Life Drawing Class
by Liz StephensYour teenage years are supposed to be a time for experimentation, sexual awakening and clothing choices that will haunt you into the wee small hours of later life. I was no exception — my hormones were raging stronger than imported beef and I was as horny as any other repressed Catholic schoolgirl in a tweed-polyester-mix skirt. So I took A Level Art. Not because it offered me a creative outlet for my pubescent frustration, but because for two hours a week you had to attend life drawing classes. In other words, you got to stare at naked people. This seemed like a pretty good lesson to me. Sadly, it wasn’t the kind of sexual epiphany I was hoping for…
As a general rule, Catholic girls’ schools tend to frown on nudity (except in the chaplain’s office — then it’s obviously encouraged). However, there exists in the tradition of Catholic religious art a tolerance for the wonders of the human body — particularly its ‘go forth and multiply’ parts. For evidence of this we need look no further than the example set by Sister Wendy Beckett, who proved that even the most cloistered of nuns can enjoy looking at cock. Life drawing classes were encouraged at my school as a (supervised) celebration of the human body. It’s a ‘look but don’t touch’ policy that has, over the years, spawned a generation of lap-dance enthusiasts.

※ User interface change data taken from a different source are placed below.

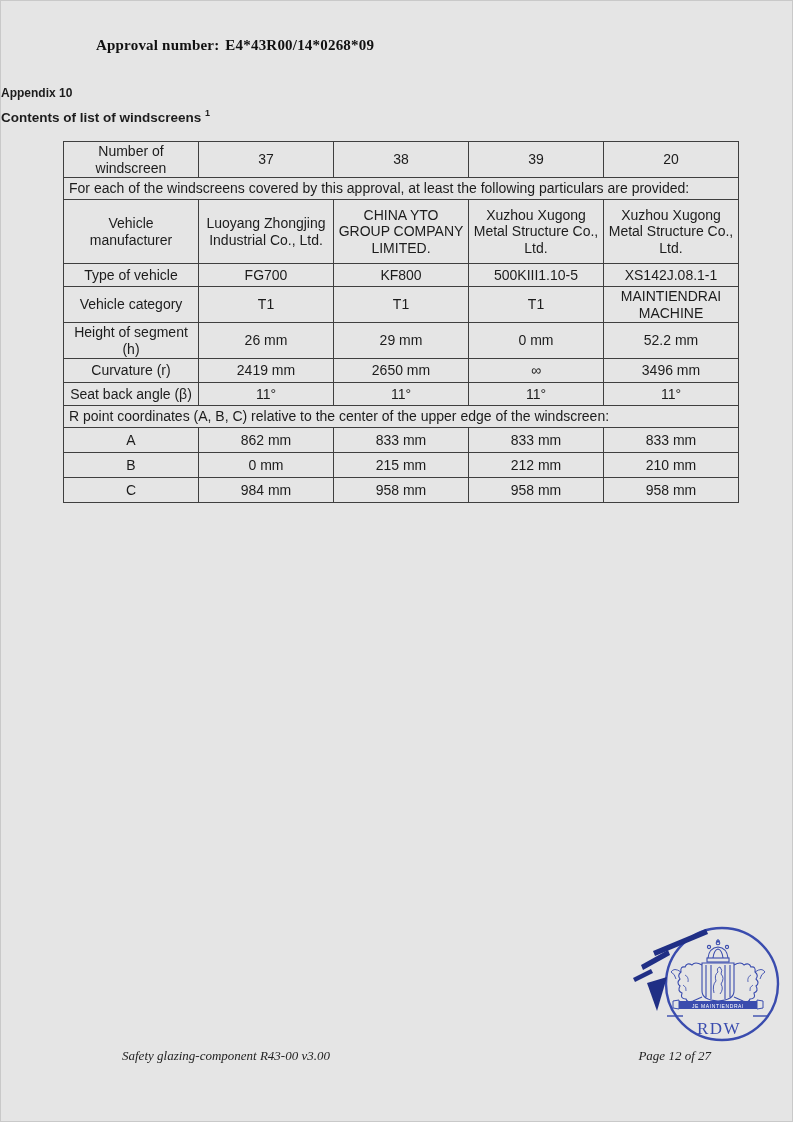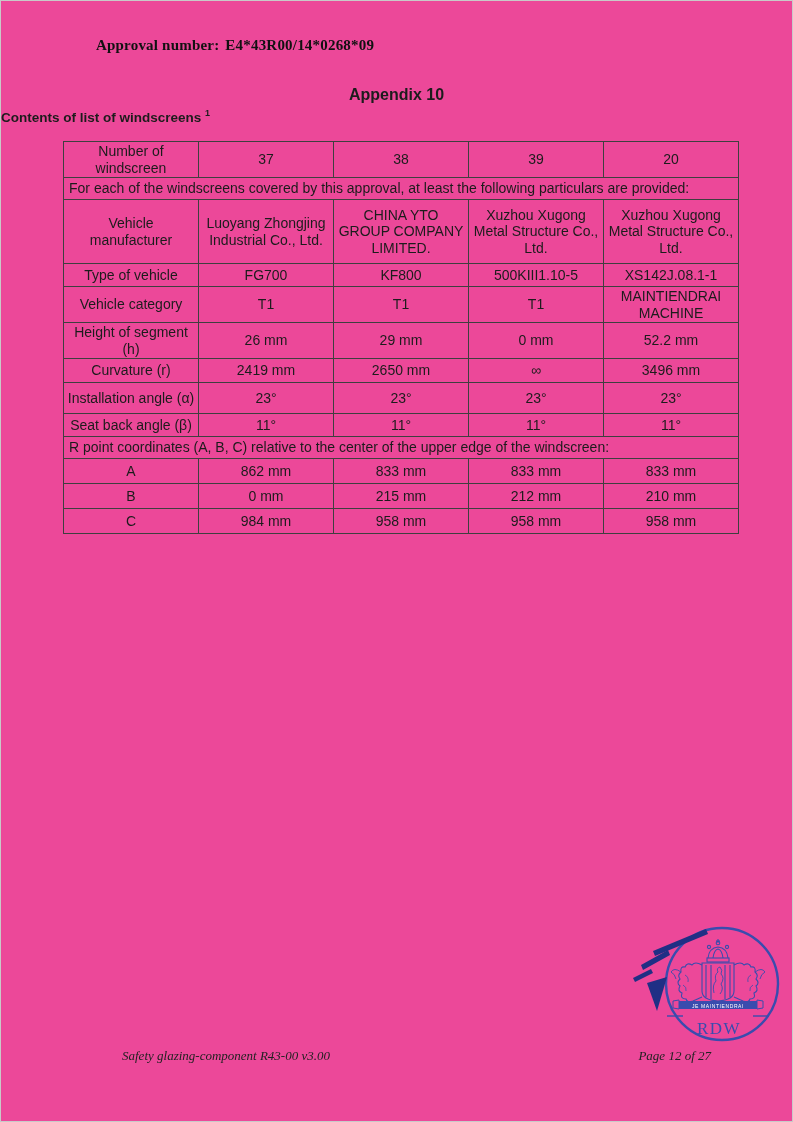--- a/index.html
+++ b/index.html
@@ -7,7 +7,7 @@
   .page {
     position:relative;
     width:793px; height:1122px;
-    background:#ec4899;
+    background:#e5e5e5;
     border:1px solid #c9c9c9;
     font-family:"Liberation Sans", sans-serif;
     color:#1c1c1c;

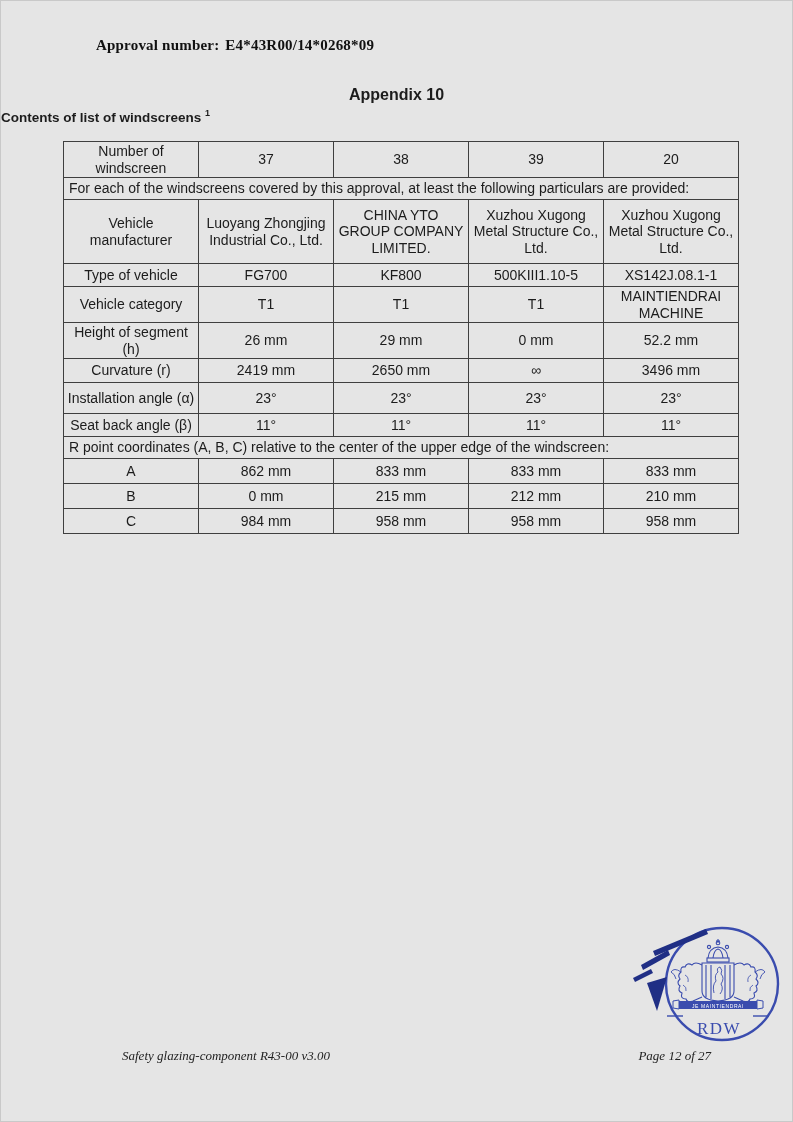--- a/index.html
+++ b/index.html
@@ -22,7 +22,7 @@
   .approval-line .num { margin-left:6px; }
   .title1 {
     position:absolute; top:85px; left:0; width:100%;
-    text-align:center; font-weight:bold; font-size:16px;
+    text-align:left; font-weight:bold; font-size:12px;
   }
   .title2 {
     position:absolute; top:107px; left:0; width:100%;

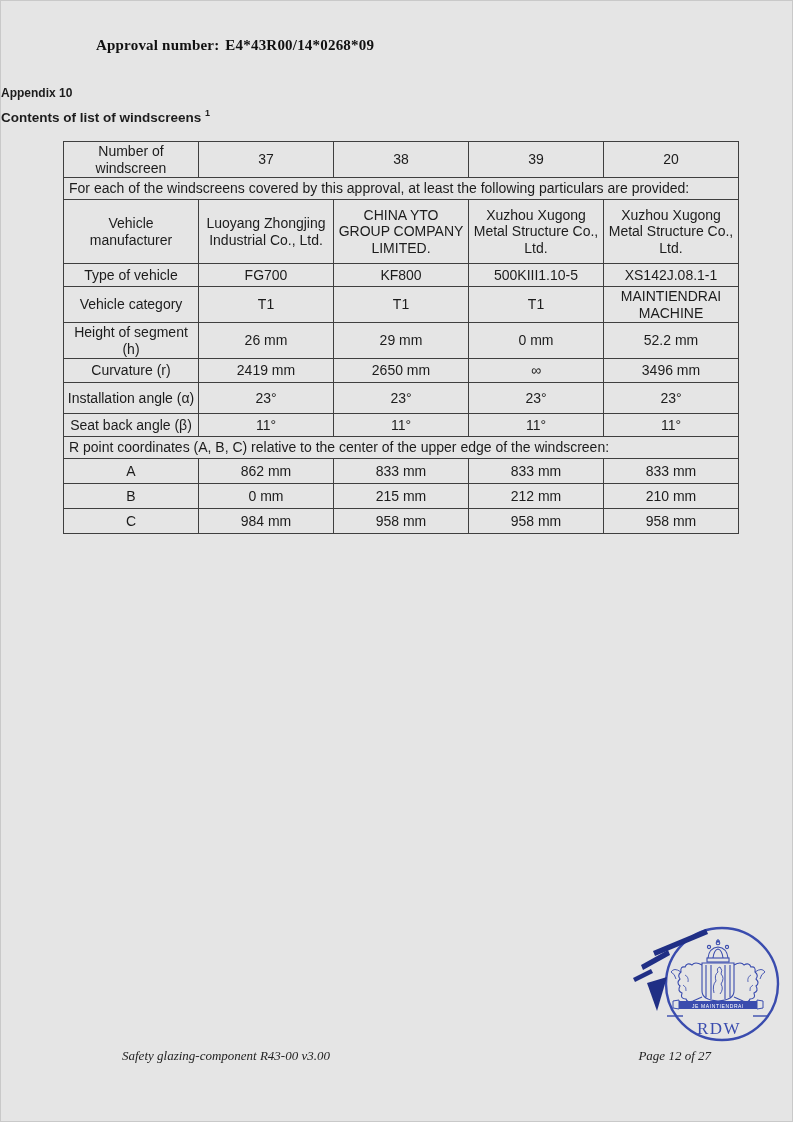--- a/index.html
+++ b/index.html
@@ -129,13 +129,6 @@
         <td>∞</td>
         <td>3496 mm</td>
       </tr>
-      <tr class="h31">
-        <td>Installation angle (α)</td>
-        <td>23°</td>
-        <td>23°</td>
-        <td>23°</td>
-        <td>23°</td>
-      </tr>
       <tr class="h23">
         <td>Seat back angle (β)</td>
         <td>11°</td>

In addition to this ‘church sanctioned’ artistic voyeurism, I had the kind of Swinging 60s art teachers who weren’t just present at the Summer of Love — they drew the body art. So once a week I got to look in great detail at a lot of tits, ass and bulging g-strings (the modern-day equivalent of the modesty leaf).

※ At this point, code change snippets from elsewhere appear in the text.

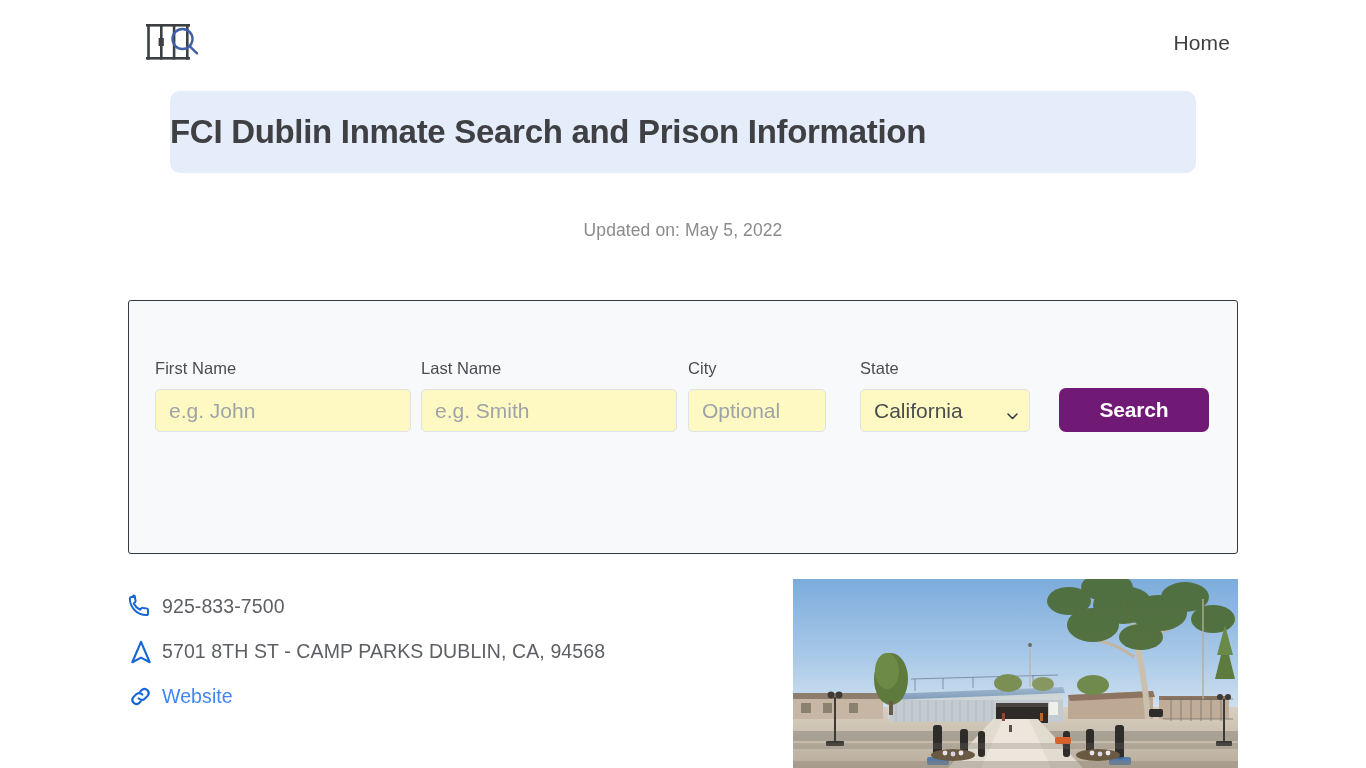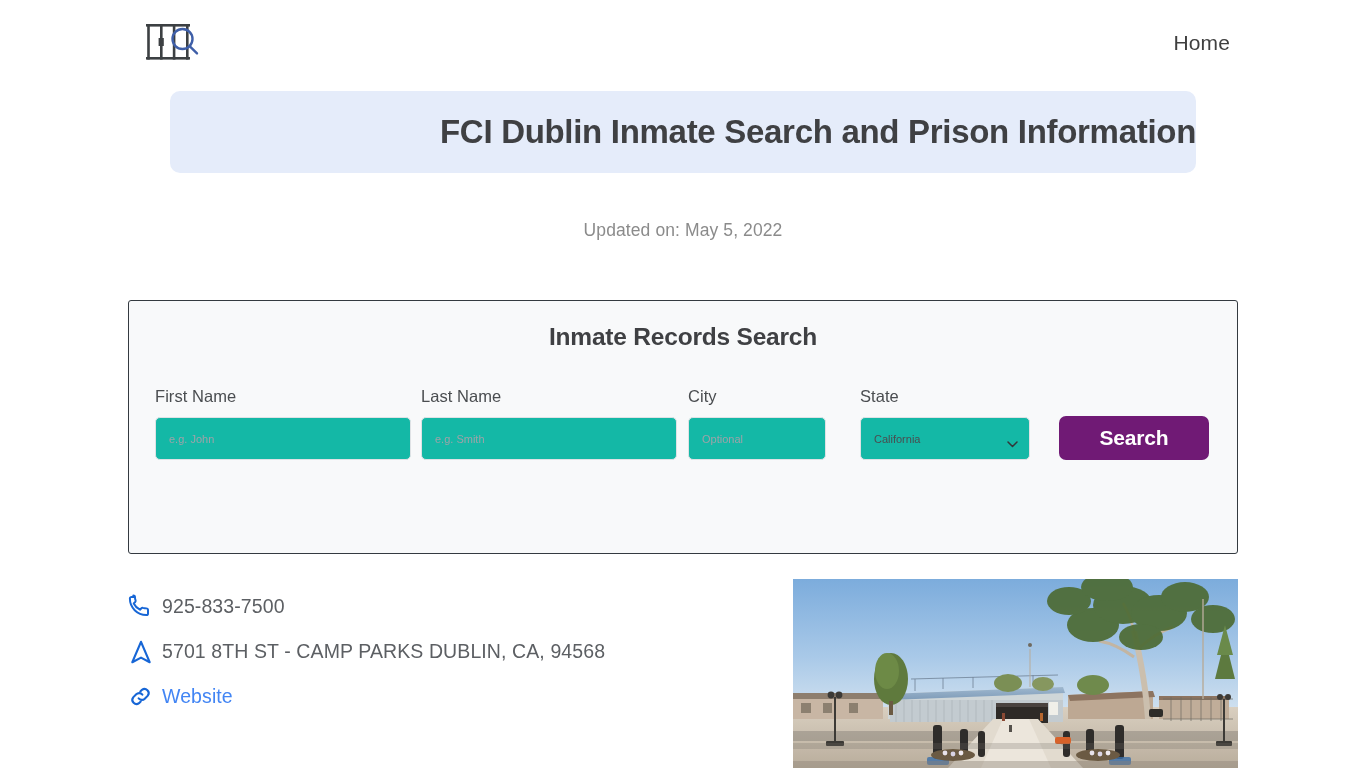--- a/index.html
+++ b/index.html
@@ -54,7 +54,7 @@
     border-radius: 10px;
     display: flex;
     align-items: center;
-    justify-content: flex-end;
+    justify-content: flex-start;
   }
   .page-title {
     margin: 0;

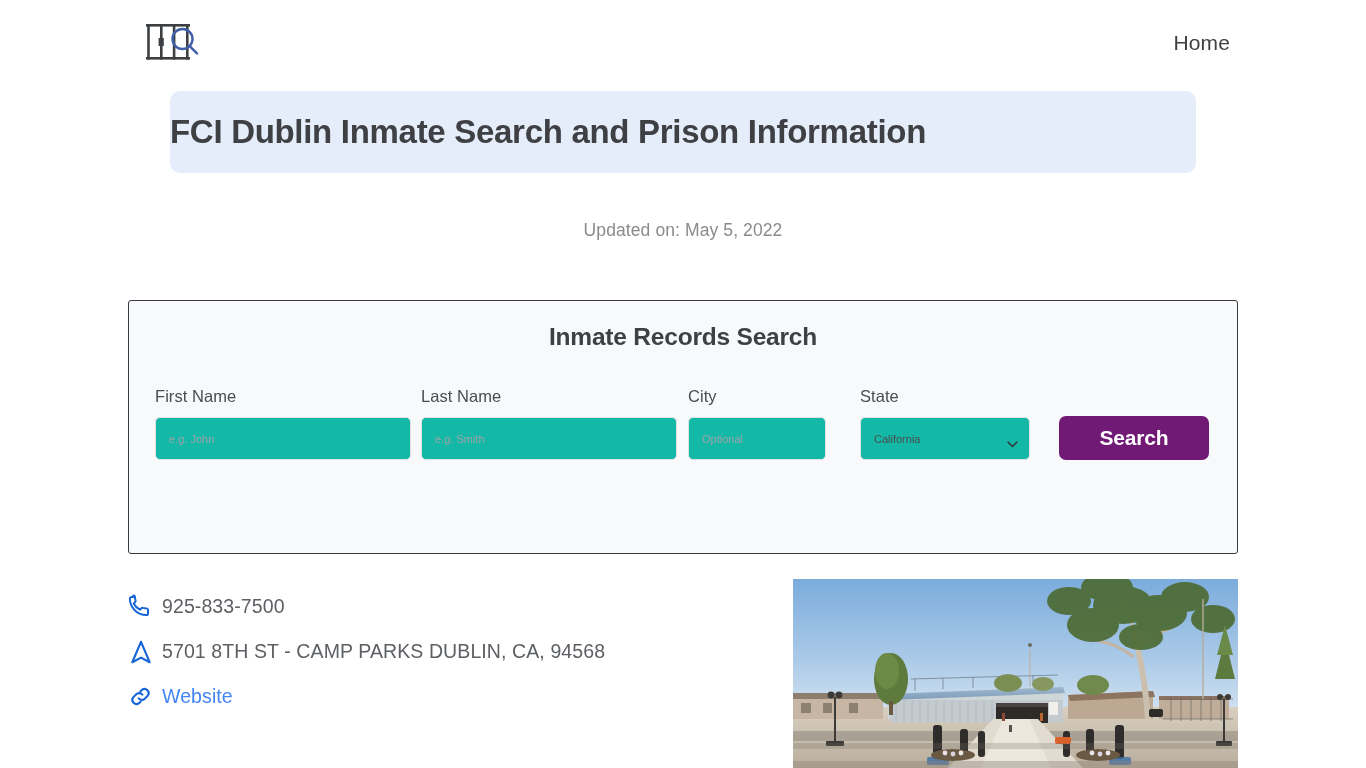--- a/index.html
+++ b/index.html
@@ -247,7 +247,6 @@
 <p class="updated-line">Updated on: May 5, 2022</p>
 
 <section class="search-card">
-  <h2 class="card-title">Inmate Records Search</h2>
 
   <form class="form-row">
     <div class="field field-first">

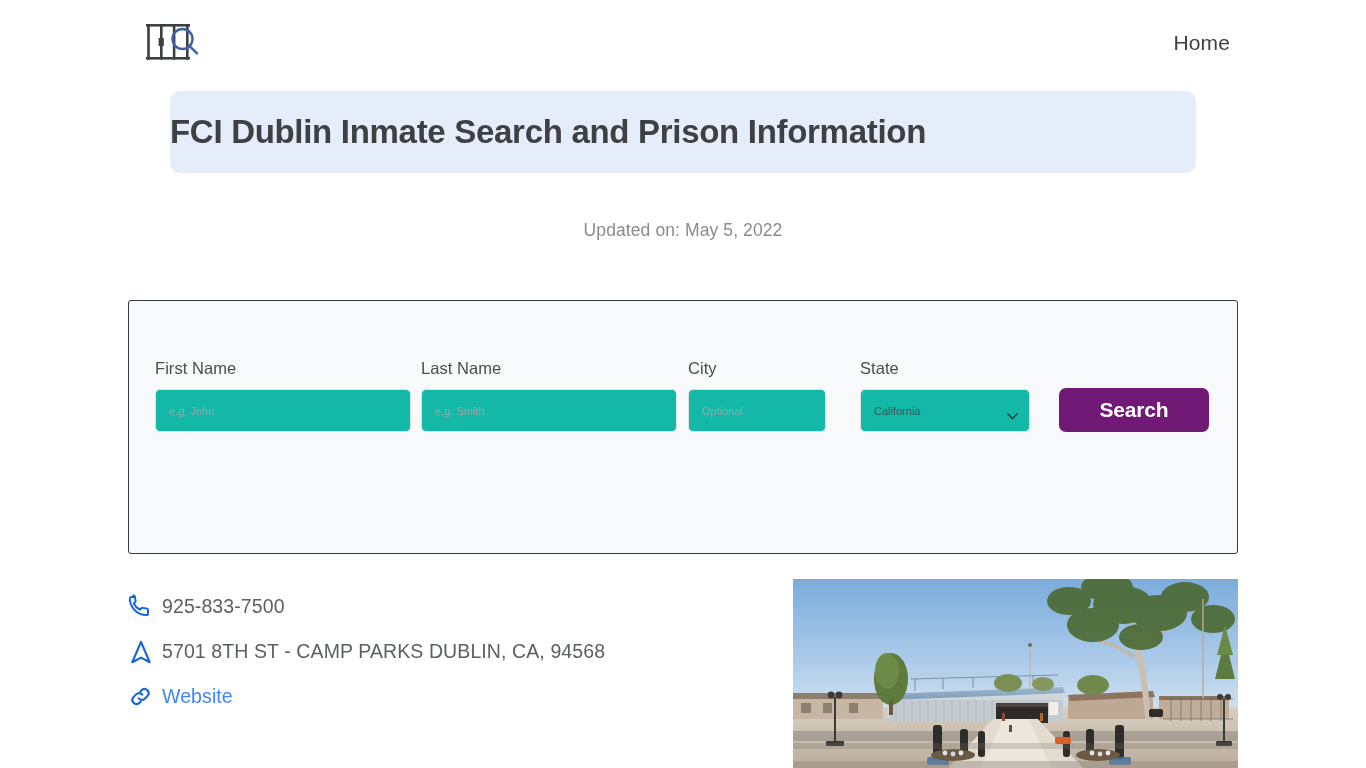--- a/index.html
+++ b/index.html
@@ -122,9 +122,9 @@
     height: 43px;
     border: 1px solid #dfe2e5;
     border-radius: 5px;
-    background: #14b8a6;
+    background: #fef9c3;
     font-family: "Liberation Sans", sans-serif;
-    font-size: 11px;
+    font-size: 21px;
     color: #4a4d50;
     padding: 0 13px;
     outline: none;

And it almost turned me off sex for life.
For starters, there’s something really unnerving about being in a room full of young British women taking a life drawing class. Put a naked man on a pole in a room with freely available alcohol and we know exactly how to misbehave; put a naked man on a chair in the middle of a prefab classroom with plug-in heaters and the overpowering stench of linseed oil permeating from a string of easels and we all come over terribly unsure of ourselves. It’s like having a big naked elephant in the room. Everyone is far too polite to make reference to it.
If you want to know the difference between art and pornography, transport one of the Chippendales to a life drawing class and watch that bacchanalian party atmosphere deflate instantly. There’s no leering, tittering or enjoyment allowed: life drawing is a serious grown up business and everyone knows it’s extremely childish to giggle at a nude. For two hours a week I sat in po-faced silence scrutinising a series of near-naked men in a room full of similarly sombre teenagers all trying desperately hard not to make eye contact. It was hell.
Still, I was only sixteen years old and I had never even had sex — surely the opportunity to stare at a member of the opposite sex for two hours a week would have been enough? That brings me to the second issue — not one of the models chosen for our life drawing classes was under fifty-years-old. According to my art teacher this was because wrinkles made for a more ‘interesting and difficult’ painting. I didn’t want ‘interesting’. I wanted nubile. I wanted the man in the launderette from the Levi’s advert. What I didn’t want was someone whose greying pubes appeared to start at knee-level.
Above all, what I really didn’t want was to stare at a series of geriatric men who were using my life drawing class as a cheap alternative to Viagra.
While I may not have found these elderly male models arousing, the same definitely couldn’t be said for them. The idea of posing in the altogether for a gaggle of pubescent Catholic schoolgirls was so rewarding they probably weren’t even being paid. They spent the entire class every week in a state of constant penile flux. I know this because I had to spend a substantial part of two hours a week for two years staring at their crotches — and then erasing and re-drawing their members. Anyone who knows anything about nude modelling knows the model is supposed to stay still — drawing a moving object is extremely challenging, especially when it’s not just moving, it’s growing and shrinking.
Every half-hour the teacher would come round to inspect my work and invariably the size of the appendage had changed since last time. This was always my fault for not getting my perspective correct. When I protested “it was like that 10 minutes ago,” I was invariably greeted with a wry smile. After two years I could erase and re-draw a bulge faster than Rolf Harris.
But the worst was yet to come. After two years of life drawing classes, sketching naked pervert grizzlies for two hours a week, you become an artist.
When people say that artists “see the world in a different way,” what they mean is, just as photographers see everything as a potential shot and comedians see the funny side of life, artists see everything as a series of shapes on a canvas. Soon you start to see everyone in the entire world as a series of rectangles and circles, cuboids and cylinders. You dissect people’s anatomy visually in much the same way as one of those diagrams of cuts of meat at the butchers. This completely desexualises the human body. It’s a great coping mechanism for dealing with the need to regularly stare at the swelling protuberance of someone who could be your grandfather (I would have made a lousy gold-digger). It’s a bummer for any kind of sexual relationship.
So now whenever I see a nude painting of a young female (it’s never an old man, is it?) I think about how ‘interesting and difficult’ it is.